To support Healthcare Science Week 2024 we will be showcasing several cardiac scientists inspirational career journeys.

Joanne Ashton – Clinical Scientist, Head of Department and Trust Lead Healthcare Scientist

“I left school armed with A levels and a conviction that although I didn’t want to go to university like most of my peers, I definitely did want a career – preferably in engineering. My grandfather was an instrumentation engineer working in the steel industry in Sheffield, and from an early age I was making things out of bits of metal and solder in his workshop at home. One other friend declined to go to university at the age of 18 – she chose radiography and persuaded me to look at Medical Physics. I applied for the regional supernumerary training scheme, desperate to work in the Ultrasound lab in Newcastle General Hospital who were real pioneers in the field. As part of the training, you had to rotate around different disciplines though, and I soon discovered cardiology. I trained at Freeman Hospital in Newcastle and absolutely loved it. Freeman was a pioneer in cardiac diagnostics – especially electrocardiography, and this is where I first bumped to the illustrious Dr Dave Richley, where he sat in a dark room staring at a single channel oscilloscope analysing ambulatory ECG’s – a bit like the Gruffalo!

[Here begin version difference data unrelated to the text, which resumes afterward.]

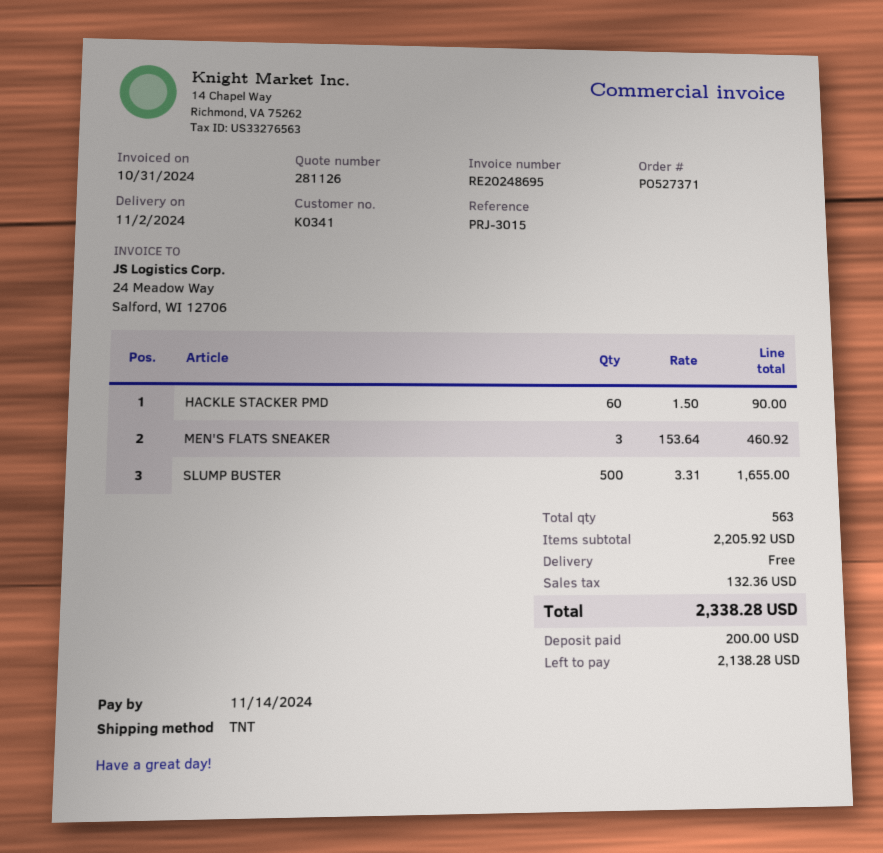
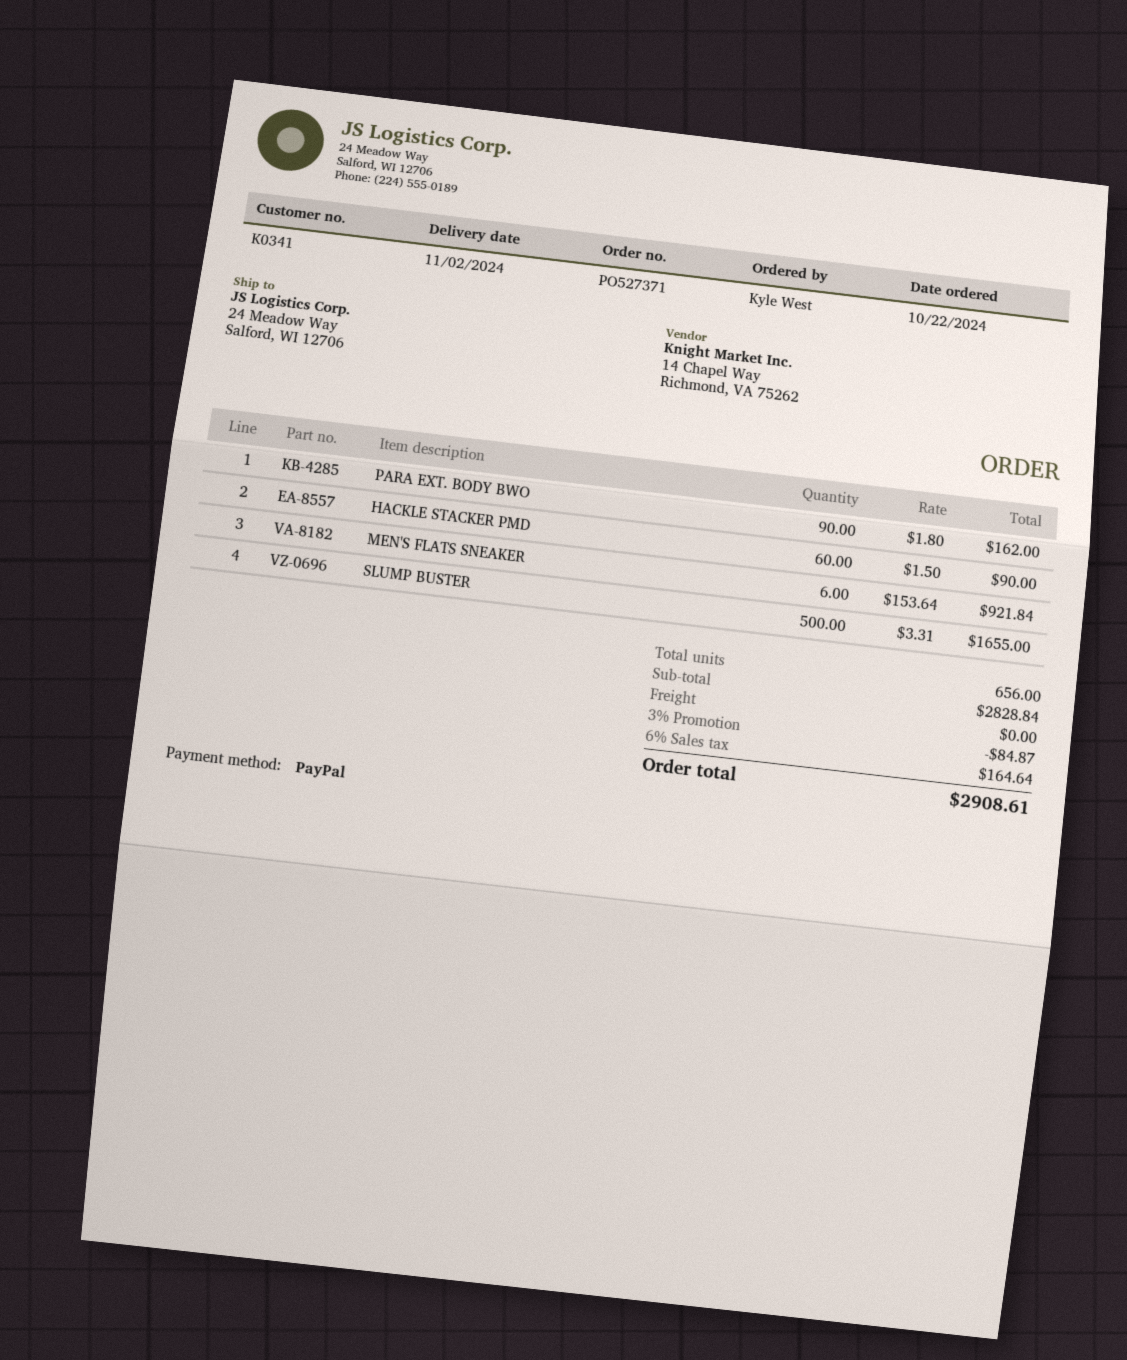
MEN'S FLATS SNEAKER: 3 x 153.64 = 460.92 -> 6 x 153.64 = 921.84
PARA EXT. BODY BWO: none -> 90 x 1.80 = 162.00
total quantity: 563 -> 656
subtotal: 2205.92 -> 2828.84
discount: none -> 3% = 84.87
tax: 132.36 -> 164.64
total: 2338.28 -> 2908.61

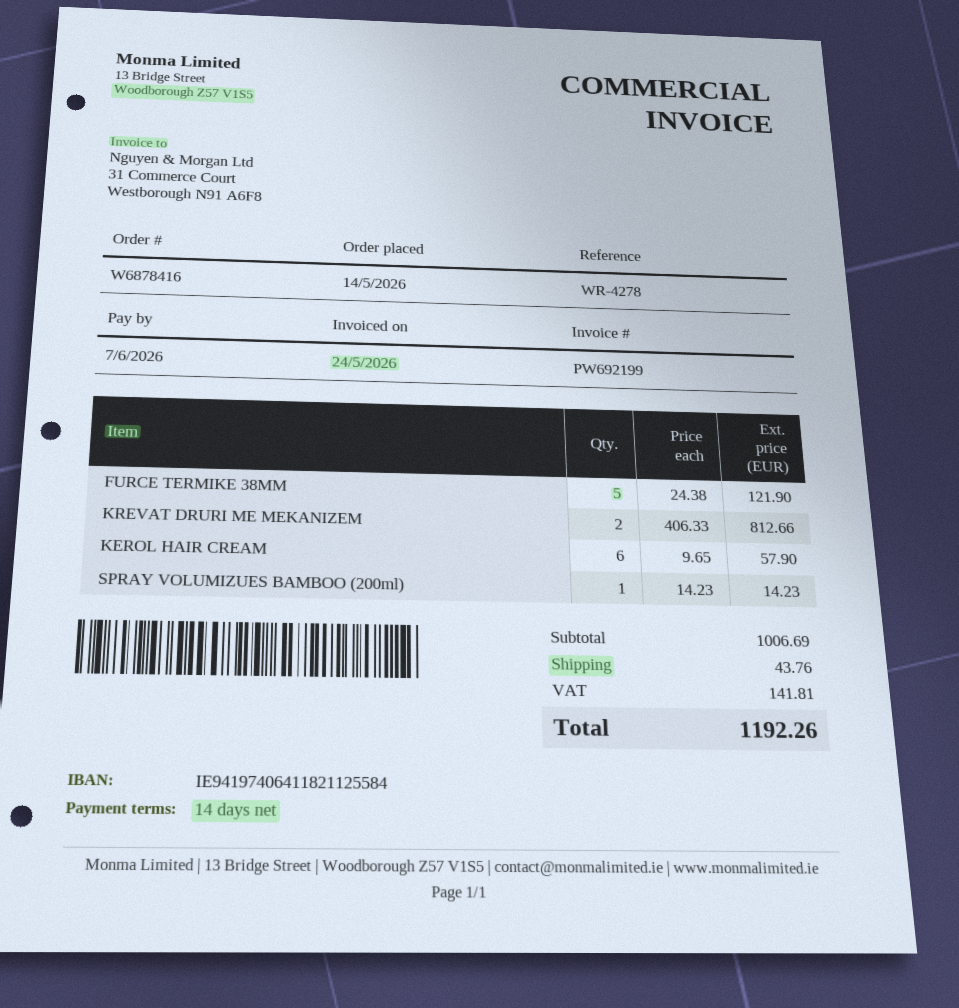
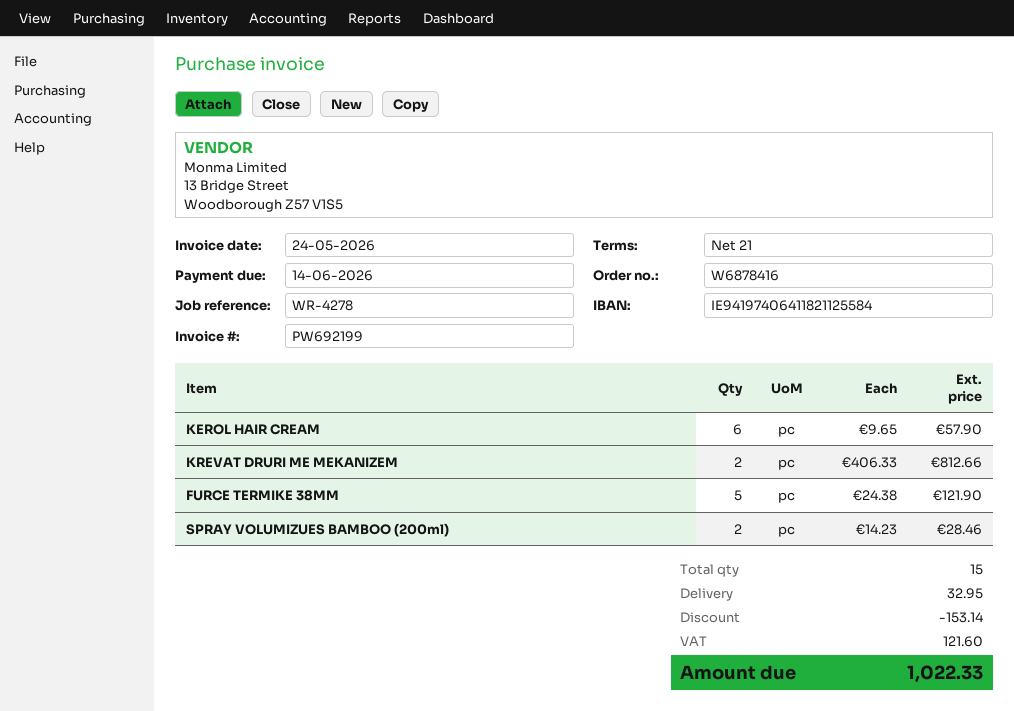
payment terms: 14 days -> 21 days
due date: 2026-06-07 -> 2026-06-14
SPRAY VOLUMIZUES BAMBOO (200ml): 1 x 14.23 = 14.23 -> 2 x 14.23 = 28.46
discount: none -> 153.14
shipping: 43.76 -> 32.95
tax: 141.81 -> 121.60
total: 1192.26 -> 1022.33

The lure of money called a few years later and I took myself off to work in Saudi Arabia in what I thought was going to be a cath lab job. It turned out that I had actually been recruited as an echocardiographer and so after the shock of discovering that on my first day I set about learning how to echo – very very fast! Saudi was an amazing place to learn. There was a huge variety of pathology, the latest echo machines, alongside working with people from the likes of the Mayo and Cleveland Clinic. By the time I left there nearly five years later I was an accomplished echocardiographer, had amazing experiences and an incredible time travelling.

I returned to the north-east and then had a series of jobs but fairly quickly progressed into management. I joined the Education Committee of SCST and have been involved with the professional body in a few different roles ever since. Along the way I undertook any training or qualification that interested me. I was an accredited echocardiographer in both adults and paediatrics, I gained a teaching qualification, MSc module in Arrhythmia Management, and undertook the PwSI course at Bradford with a top up to be awarded an MSc in Cardiology. I had a brief spell in academia, and whilst I loved the student interaction, I found that I really missed the patients and so moved back to front line work.

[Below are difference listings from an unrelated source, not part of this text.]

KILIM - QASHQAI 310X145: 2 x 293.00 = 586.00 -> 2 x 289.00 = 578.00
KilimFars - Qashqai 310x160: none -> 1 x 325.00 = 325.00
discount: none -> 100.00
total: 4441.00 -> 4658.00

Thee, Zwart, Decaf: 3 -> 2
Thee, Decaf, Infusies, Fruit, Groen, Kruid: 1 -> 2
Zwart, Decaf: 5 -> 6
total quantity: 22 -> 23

I genuinely loved learning, studying, and even sitting exams despite being a full time working single parent. I really believe that some of what I did instilled a fantastic work ethic in my two daughters who have both gone on to achieve so much in their own chosen careers.

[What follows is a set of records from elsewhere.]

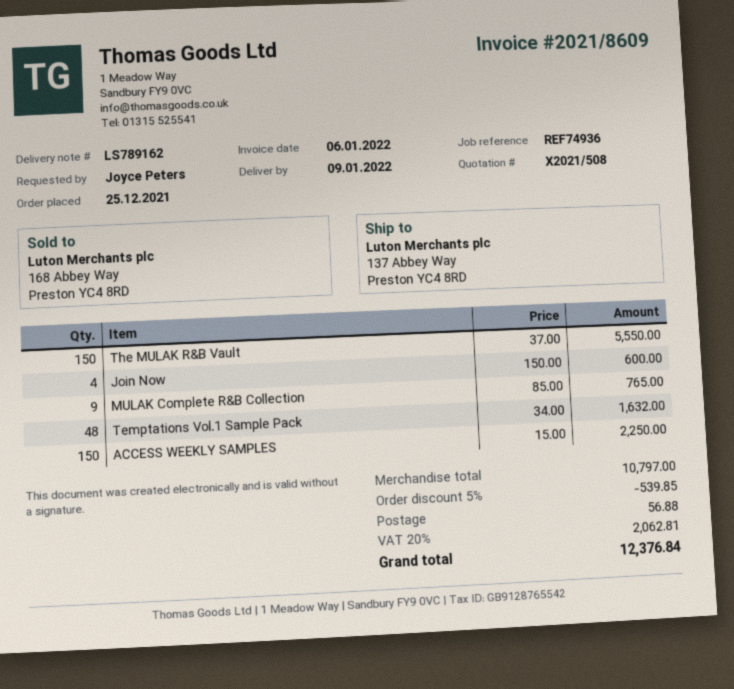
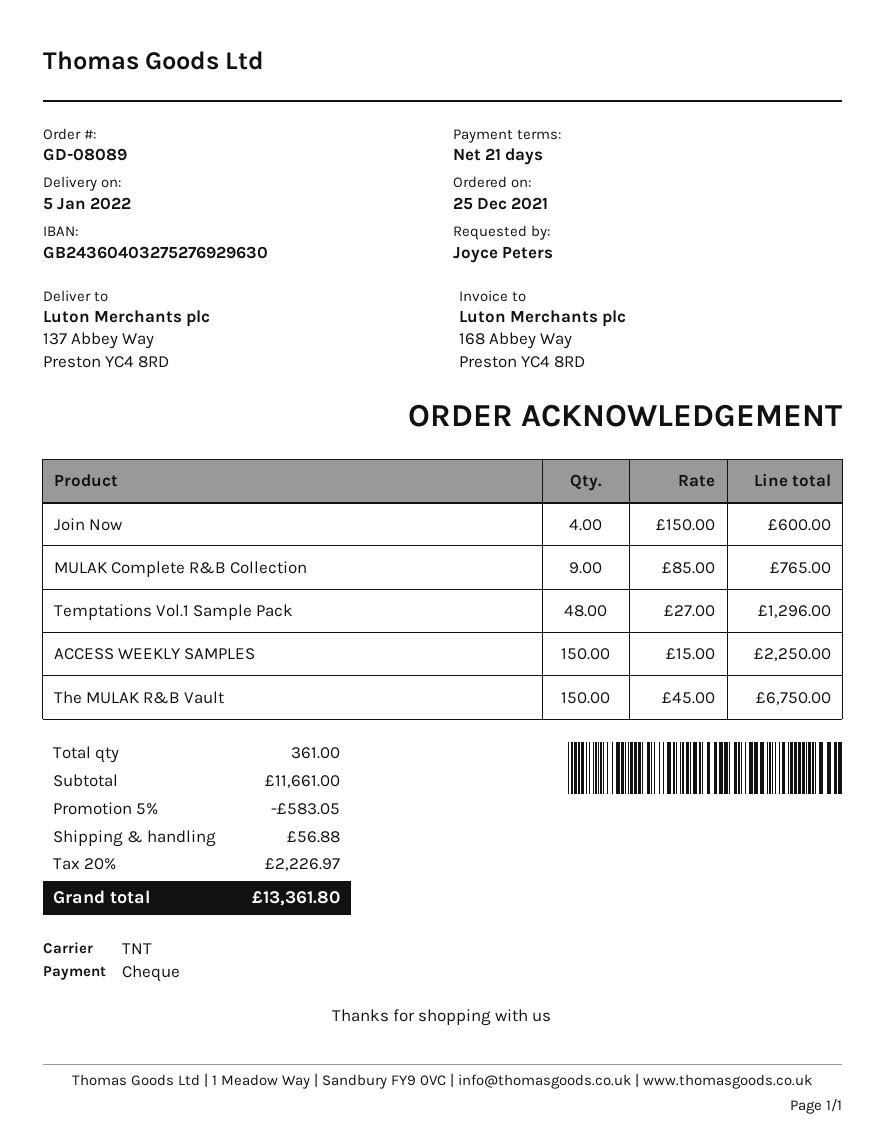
delivery date: 2022-01-09 -> 2022-01-05
The MULAK R&B Vault: 150 x 37.00 = 5550.00 -> 150 x 45.00 = 6750.00
Temptations Vol.1 Sample Pack: 48 x 34.00 = 1632.00 -> 48 x 27.00 = 1296.00
subtotal: 10797.00 -> 11661.00
discount: 5% = 539.85 -> 5% = 583.05
tax: 20% = 2062.81 -> 20% = 2226.97
total: 12376.84 -> 13361.80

I embraced the roll out of the STP programme, and ensured that I went through the equivalence process as soon as I was able. I firmly believe that we should be subject to statutory registration and have achieved that for myself by being registered as a Clinical Scientist with HCPC. I realise that this route isn’t for everyone and so continue to raise the subject of access to a statutory register at every opportunity. I have strived to be recognised as a professional working in Cardiology and I’m really proud that we are now part of a recognised professional group in Healthcare Science. My passion in the workplace is supporting everyone to reach their full potential, whatever that might be. I get joy from watching colleagues grow and flourish with the right support.

In summary – I fell into Cardiology accidently, but have been in love with my job ever since. I relish the fact that no two days are the same – you never know what you are about to walk into, and I love the interaction with the patients – they are the reason that we’re all here.

And finally: A colleague once told me that one of her children had gone into school and when asked what their mummy did at work, had answered with “She’s a heart detective”. I often reflect on that job description – I think it sums us all up beautifully!”